【エッセイ】記憶の焼き直しを何度でも
帰阪中、連日いろんな人に会う。
本当に出不精で、叶うことならずっと自宅などの安全圏にいたい人間だけれど、欲張りなのでここぞとばかりに予定を詰め込む。
迂闊に出歩くと、あっという間に体調不良になるくらい人混みが苦手なくせに、私は、連日深呼吸をして扉を開け目的地に向かう。
扉の先には、いつだって会いたいと思える人たちがいる。
その会いたい人たちの中には、友人だけでなく、今や当たり前のようにかつての教え子たちが、いる。
いくつになっても彼らは私の心を、そして年々緩慢になる体を動かすきっかけをくれる。
高校を卒業して、そろそろ十年になるような子達でも、一声かけてタイミングさえ合えば、何人か集まり二つ返事で会う時間が組まれる。
本当に本当に、ありがたい限りである。
ゆっくり美味しい定食を食べながら、あたたかいコーヒーを飲みながら、テラス席でロコモコを食べながら、それぞれの人生に耳を傾ける。
いくつのなっても、話すときのくせは、あの頃と変わらないね。
身振り手振りがどうしてもついたり、話の途中でも目の前を行く虫に気を取られて「で、何やっけ?」と笑ったり。

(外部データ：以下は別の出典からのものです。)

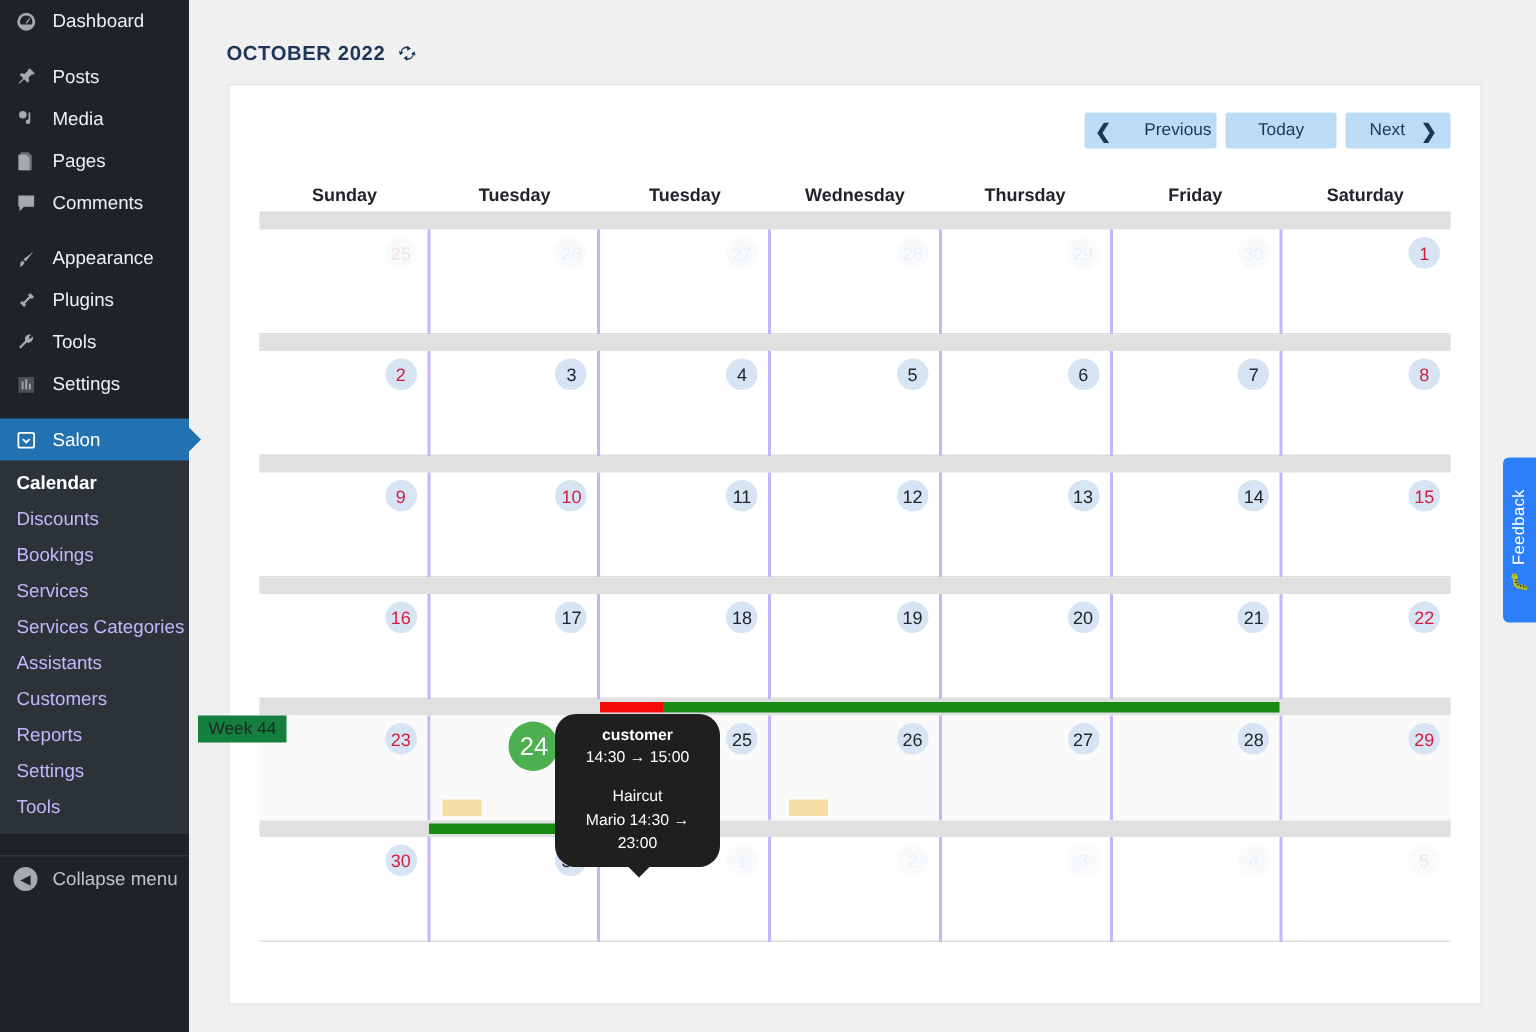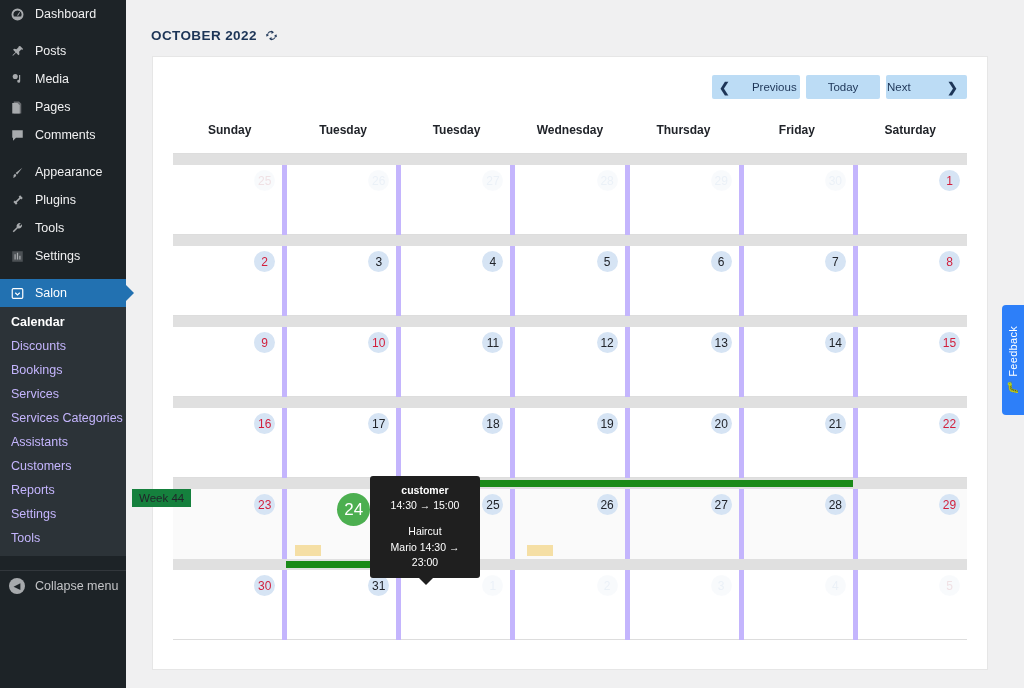"Next" .btn.next { padding-left: 1px -> 16px; width: 81px -> 70px }
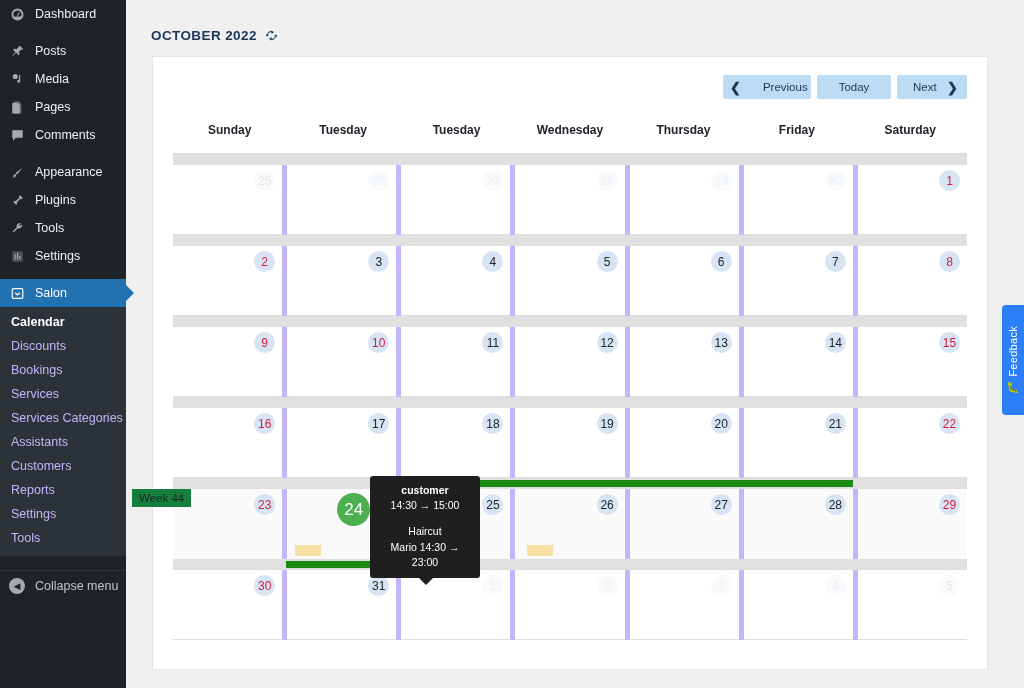"Sunday" .dow { padding-bottom: 16px -> 4px }
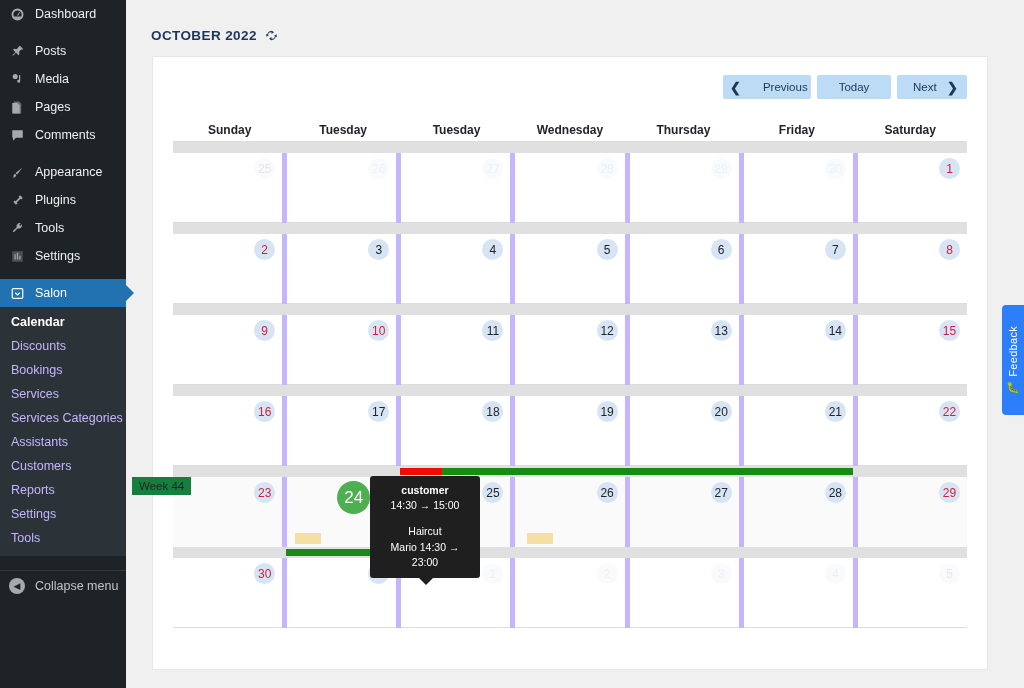"25" .cell { border-right: 5px solid #c4b5fd -> 2px solid #c4b5fd }
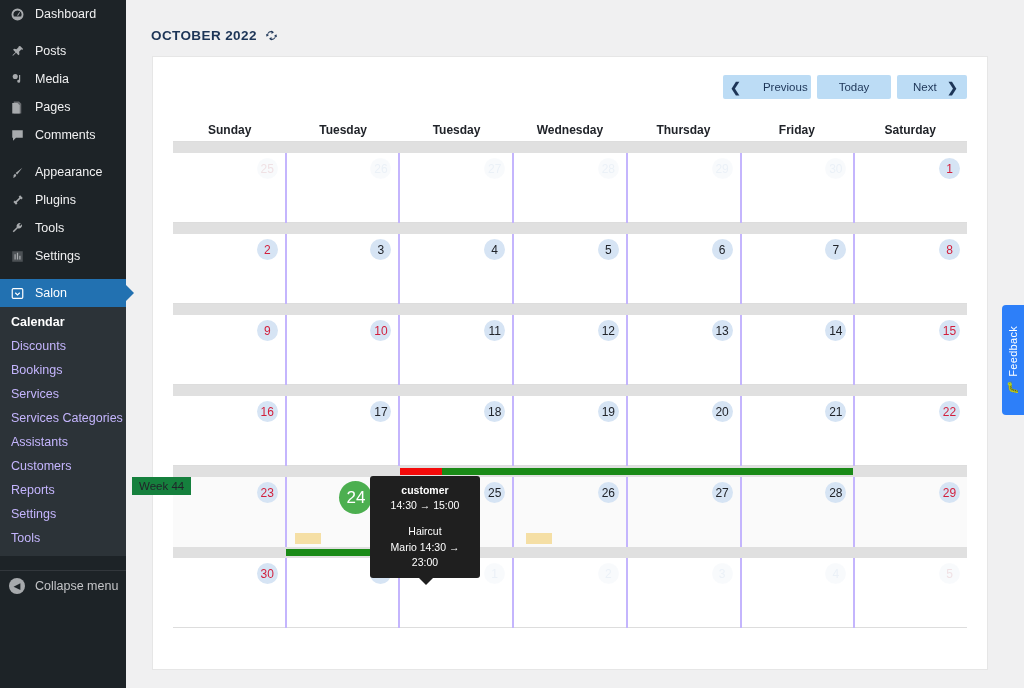"customer" .tooltip { border-radius: 3px -> 14px }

肯定をしてほしいのだろうなとか、ただ聞いて欲しいのだろうなとか、その辺もそっと探りながら、言葉のやり取りをする。
そりゃ過ぎた時間が長ければ長いほど、「変わること」も相応にあるけれど、その端々に「変わらないこと」を見つけて嬉しくもなる。
何だかんだ、一番盛り上がるのは「そういえばあのとき、〜〜だったよね」というような思い出話。
いつでもすぐに共有できる思い出があるという事実を、しみじみ噛み締めながら何度も何度も記憶を紐解く。
そして彼らを見る私は、いつだって彼らの向こうに「十年前の自分」を見る。
あのときの自分なら、どうしたか。あの頃の自分は何をしていたか──。
語れば語るほど、忘れかけていた記憶を焼き直せる。その度、より鮮やかな記憶として、また思い出置き場に置かれる。
こうして「教壇にいた頃の私」が、また色濃く記憶し直されて、私はいつまでも優しい思い出に足を取られたまま、教室に生き続けることになる。
会うことは叶わなくとも、「結婚したよ」と知らせてくれた人もいた。
送られてきた画像には、素敵な装いに身を包んだ二人と、何度も見てきた私の大好きな笑顔があって、そのあまりの幸せそうな表情に思わず涙が出た。
大切な人たちの幸せそうな様子って、なんでこんなに嬉しいのだろうね。こんなに元気をもらえるのだろうね。本当に不思議。
そんなお裾分けをくれる「大切な人たち」が、こんなにもたくさんいるのだと自覚する度に、自分の人生の豊かさに感激してしてしまう。
画面越しに、私にできうる限りのめいっぱいの愛を込めて、その末永い幸せを祈った。
次それぞれに会うのは、いつになるだろう。
またお互い元気に会えるといいな。
開けた窓から吹き込んでくる、少し肌寒さを感じる風にそんなことを思った。